HC Deb 11 February 1848 vol 96 cc536-41

moved for leave to bring in a Bill to make further provision for the carriage of passengers by sea to North America. The House was aware of the dreadful abuses which prevailed last year in consequence of the crowded state of the vessels which conveyed the emigrants from Ireland to our North American colonies. There was a prospect of a large emigration taking place this year also from Ireland, and the Government wished the House to legislate against the recurrence of the evils complained of during the past year. Out of 106,000 emigrants, who during the last twelve months crossed the Atlantic for Canada and New Brunswick, 6,100 perished on the voyage, 4,100 on their arrival, 5,200 in the hospitals, and 1,900 in the towns to which they repaired. The total mortality was no less than 17 per cent upon the aggregate number emigrating, the number of emigrants being 106,000, and the number of deaths 17,300. The Bill proposed to establish a certain proportion between the tonnage and the number of passengers carried, so as to ensure sufficient space for their accommodation.
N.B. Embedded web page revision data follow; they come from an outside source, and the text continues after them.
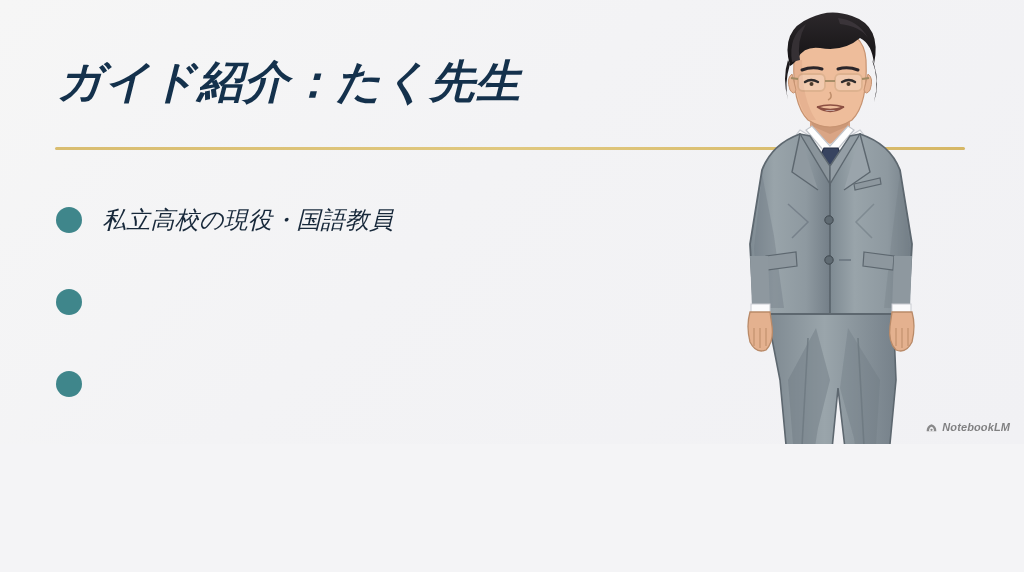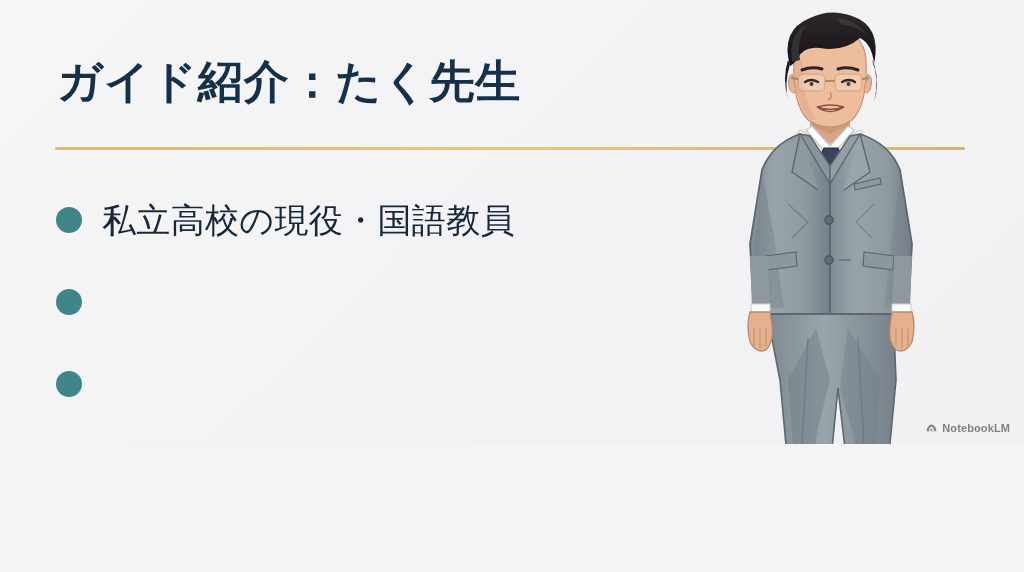--- a/index.html
+++ b/index.html
@@ -15,20 +15,21 @@
     font-family: "Liberation Sans", "DejaVu Sans", sans-serif;
     background: #f4f4f6;
   }
 
   .slide {
     position: relative;
     width: 1024px;
     height: 444px;
     background: linear-gradient(135deg, #f6f6f6 0%, #f3f3f5 45%, #f1f1f4 100%);
     overflow: hidden;
+    font-style: italic;
   }
 
   
   .title {
     position: absolute;
     left: 57px;
     top: 56px;
     font-size: 45px;
     font-weight: bold;
     letter-spacing: 0.02em;
@@ -65,21 +66,21 @@
   .bullet-dot {
     flex: 0 0 auto;
     width: 26px;
     height: 26px;
     border-radius: 50%;
     background: #3f868b;
     margin-right: 20px;
   }
 
   .bullet-text {
-    font-size: 34px;
+    font-size: 24px;
     font-weight: 500;
     color: #17283a;
     letter-spacing: 0.01em;
     white-space: nowrap;
     line-height: 1.25;
   }
 
   
   .character {
     position: absolute;
@@ -89,21 +90,20 @@
     height: 552px;
   }
   .character svg { display: block; width: 100%; height: 100%; }
 
   
   .watermark {
     position: absolute;
     right: 14px;
     bottom: 10px;
     display: flex;
-    align-items: center;
     gap: 4px;
     opacity: 0.62;
   }
   .wm-icon { width: 13px; height: 13px; display: block; }
   .wm-label {
     font-size: 11px;
     font-weight: bold;
     color: #3c3c3c;
     letter-spacing: 0.01em;
   }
It also provided that a sufficient quantity of diet should be secured on board the emigrant vessels. What had happened was this—that a number of people in a state of destitution were thrown into vessels, and were not sufficiently provided for during the voyage. It was desirable that the Bill should be passed as speedily as possible, in order that its provisions might take effect before the season for emigration commenced, which was usually in the month of March.

Leave given.

Bill brought in and read a first time.

House adjourned at a quarter past One o'clock.